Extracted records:
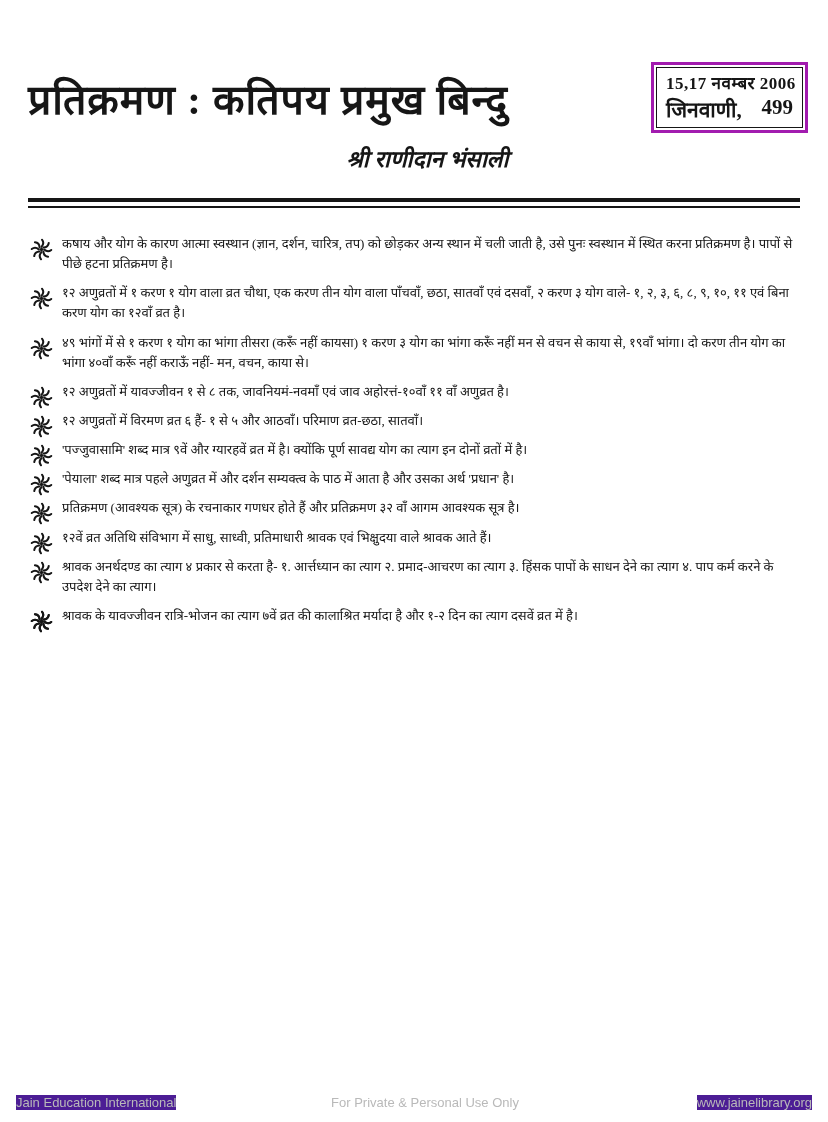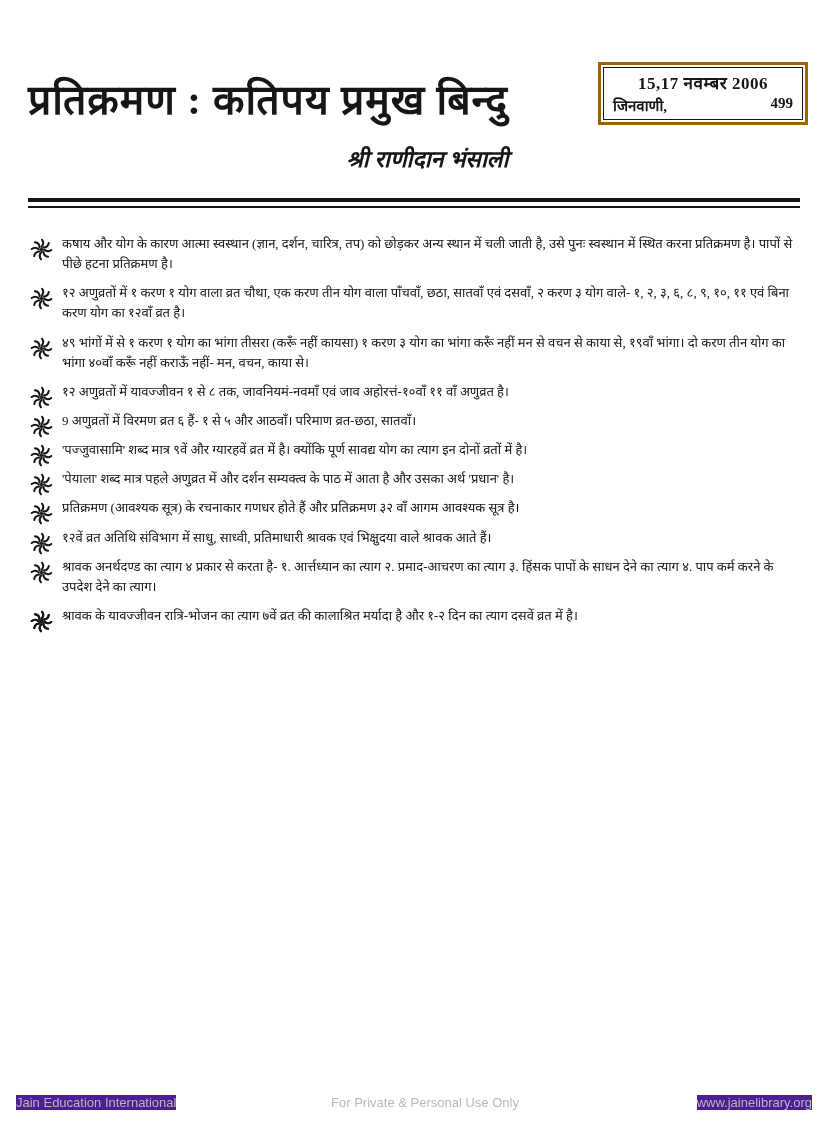"15,17 नवम्बर 2006" .stamp-box { border: 3px solid #a16207 -> 3px solid #a21caf; width: 210px -> 157px }
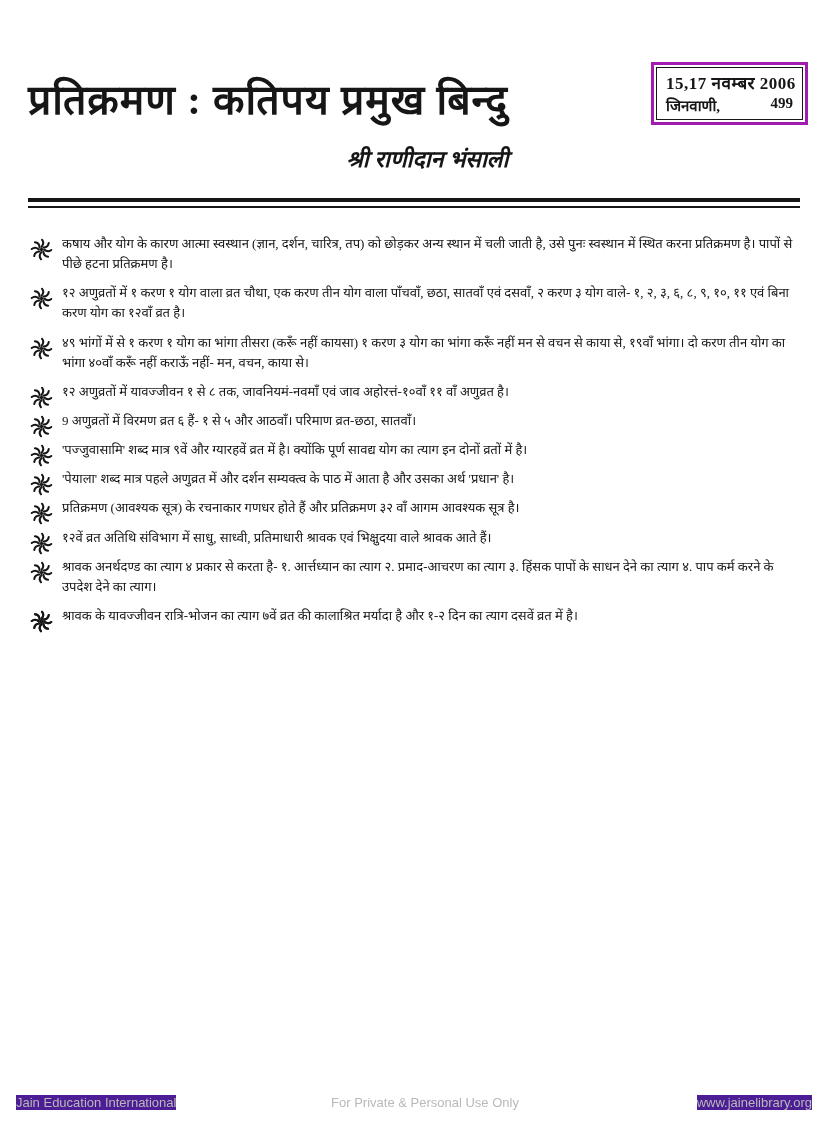"जिनवाणी," .stamp-line2 { font-size: 15px -> 21px }
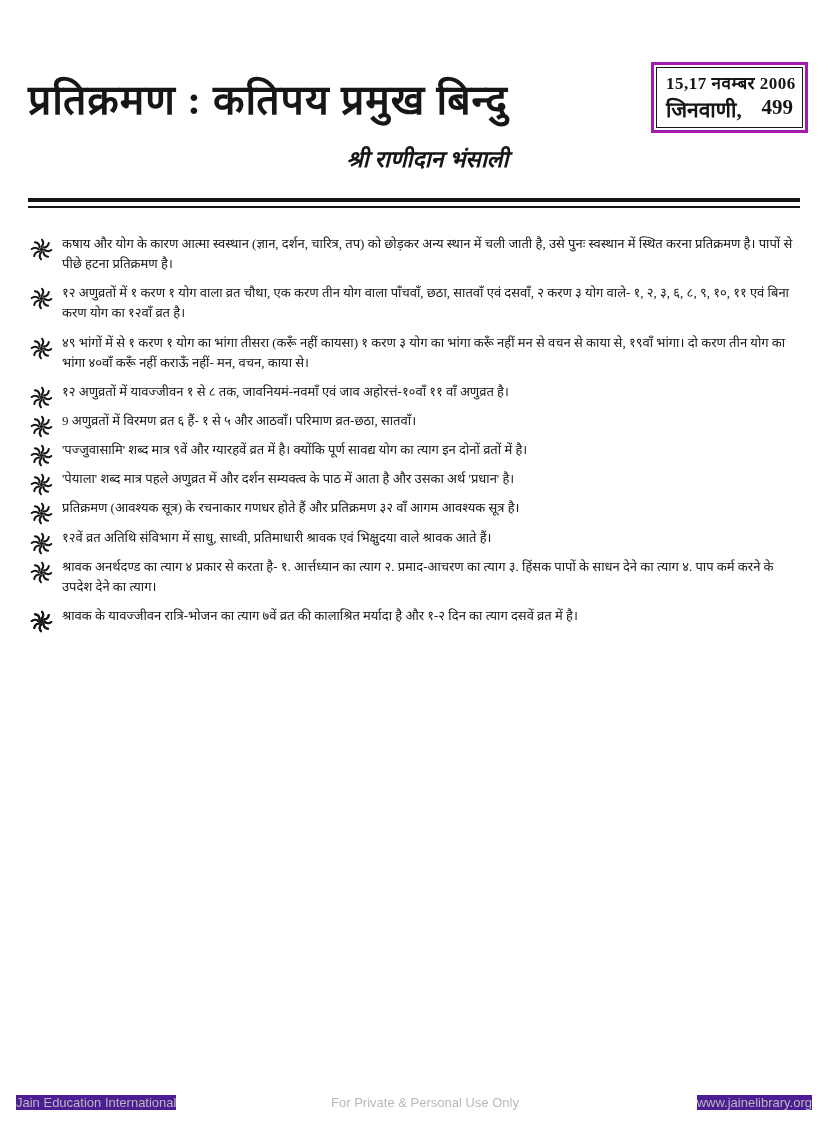"9 अणुव्रतों में विरमण व्रत" span { text: 9 -> १२ }
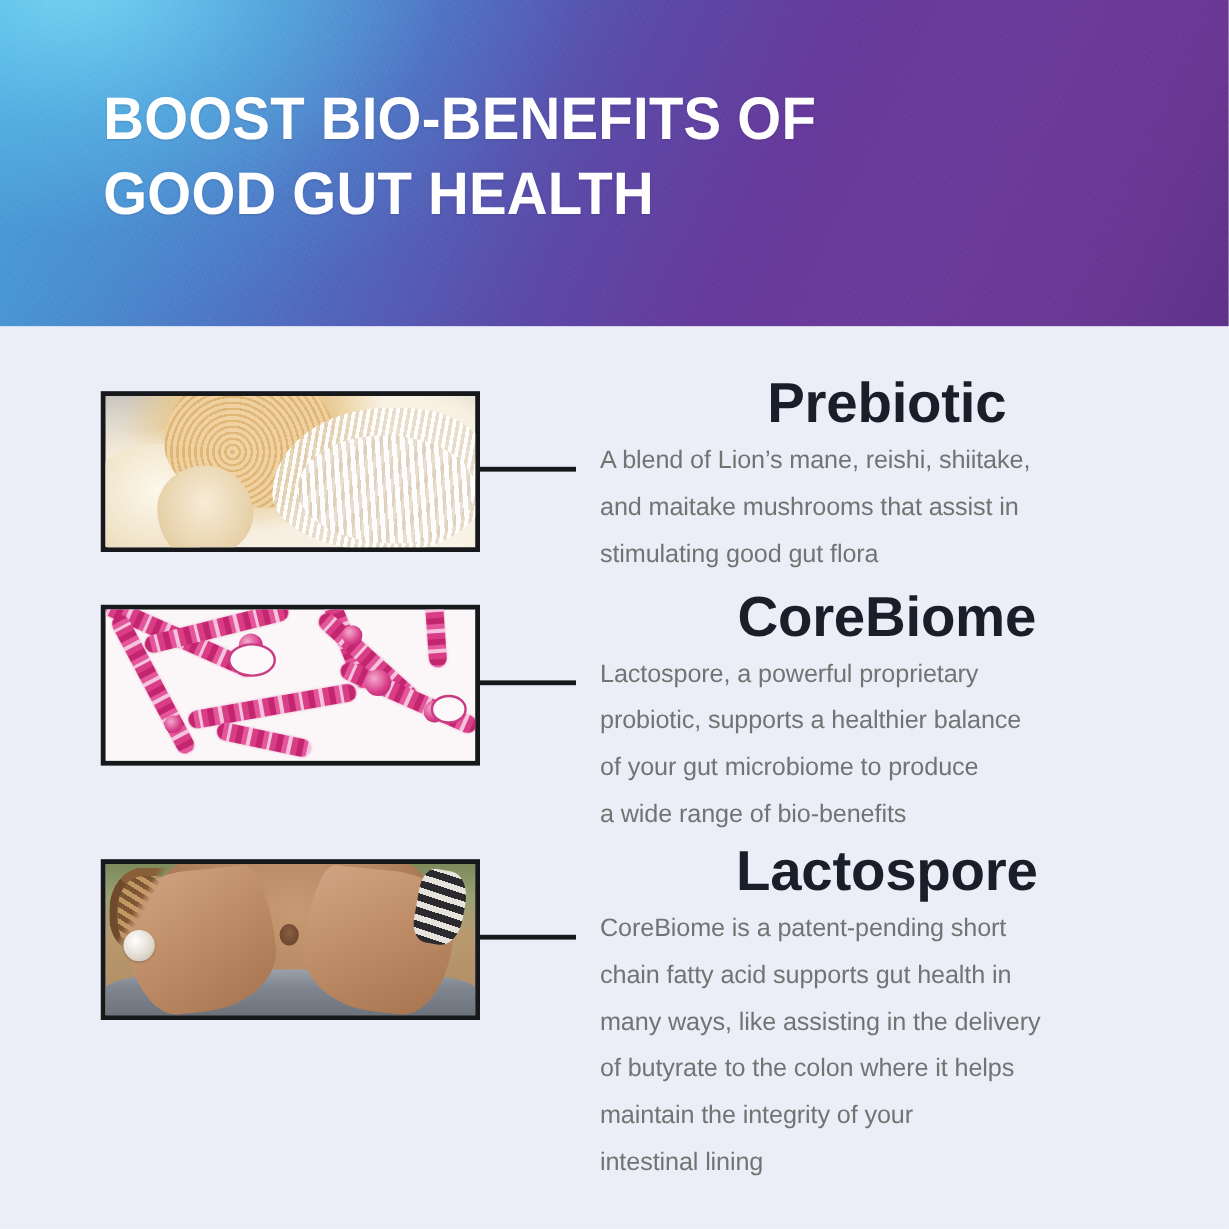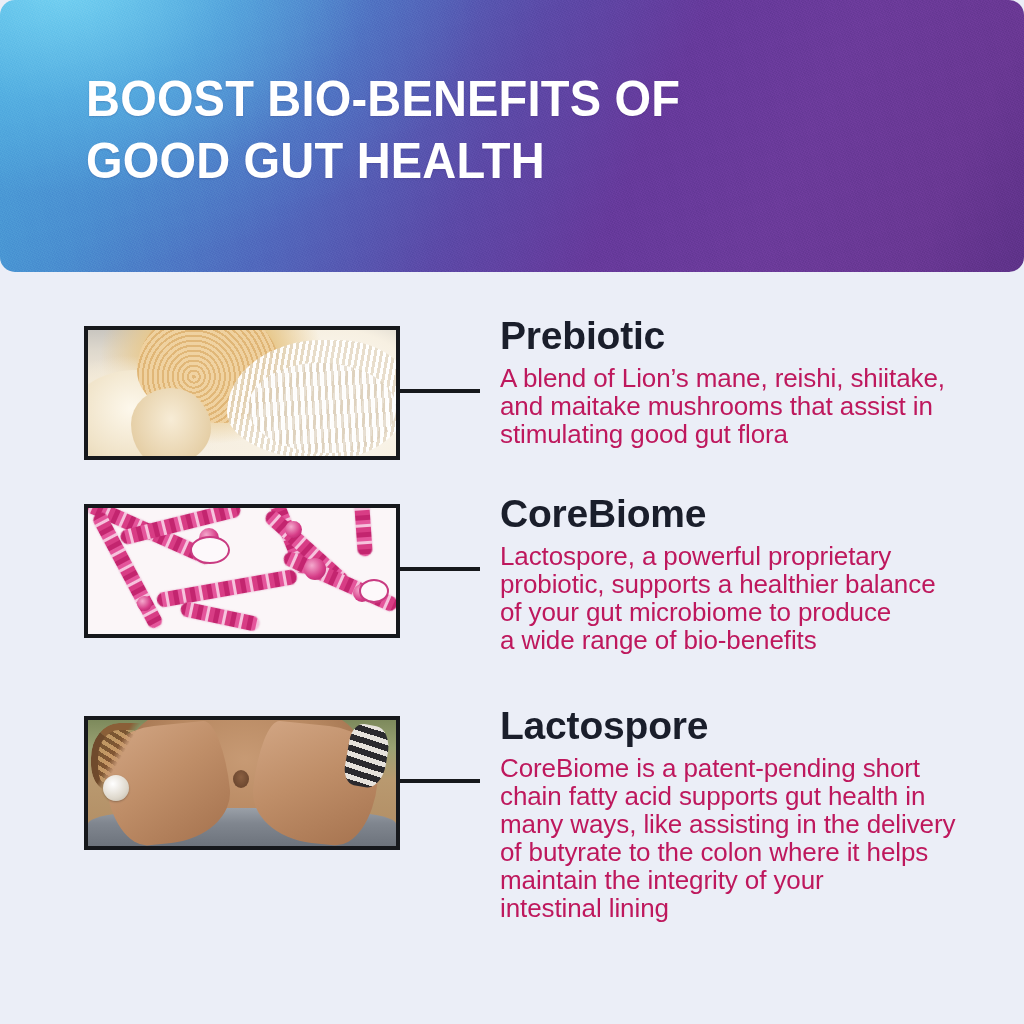"BOOST BIO-BENEFITS OF" .banner { border-radius: 15px -> none }
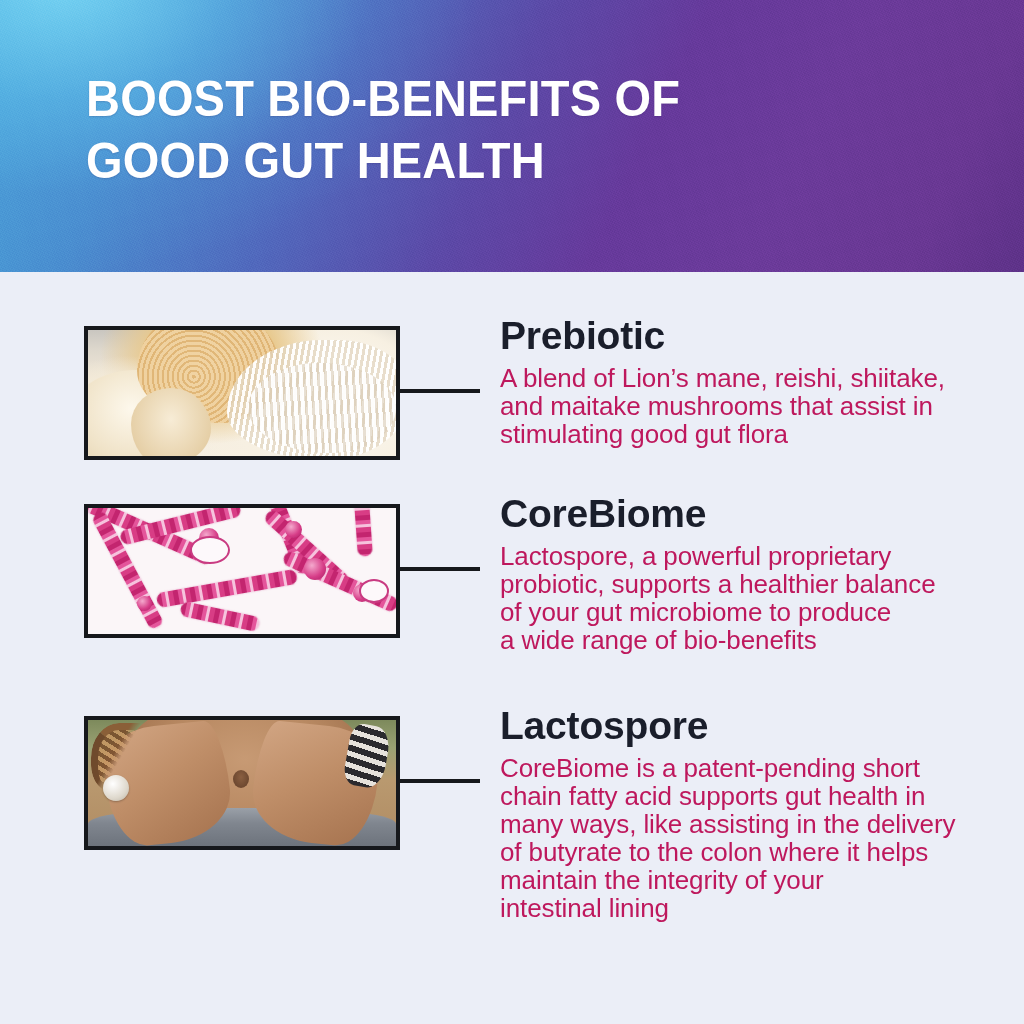"Prebiotic" .heading { font-size: 39px -> 47px; text-align: none -> center }
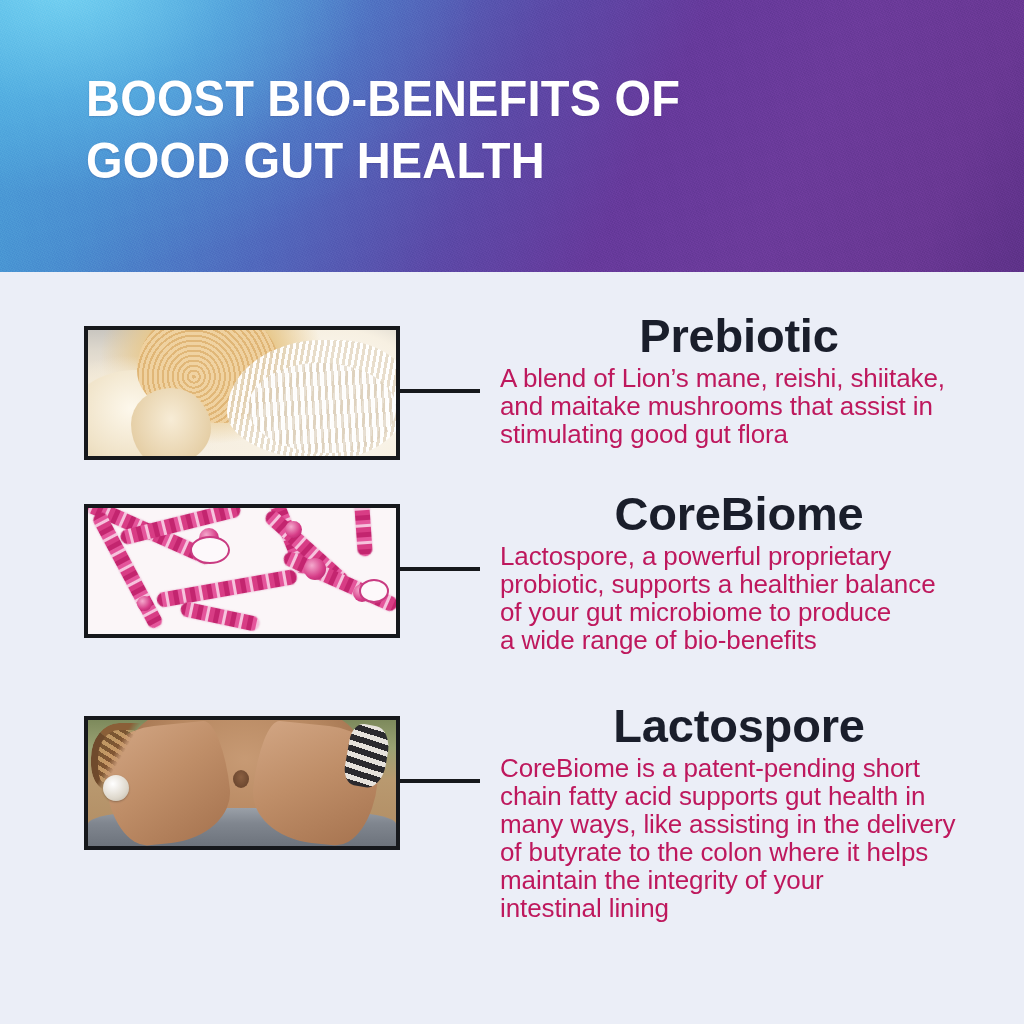"A blend of Lion’s mane," .body-text { color: #be185d -> #737373; font-size: 26px -> 21px; line-height: 28px -> 39px }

Task requirements | Print, without pictures, exactly the lines from the one containing "font-size: 39px ->" through the final line of the records above.

Task result |
"Prebiotic" .heading { font-size: 39px -> 47px; text-align: none -> center }
"A blend of Lion’s mane," .body-text { color: #be185d -> #737373; font-size: 26px -> 21px; line-height: 28px -> 39px }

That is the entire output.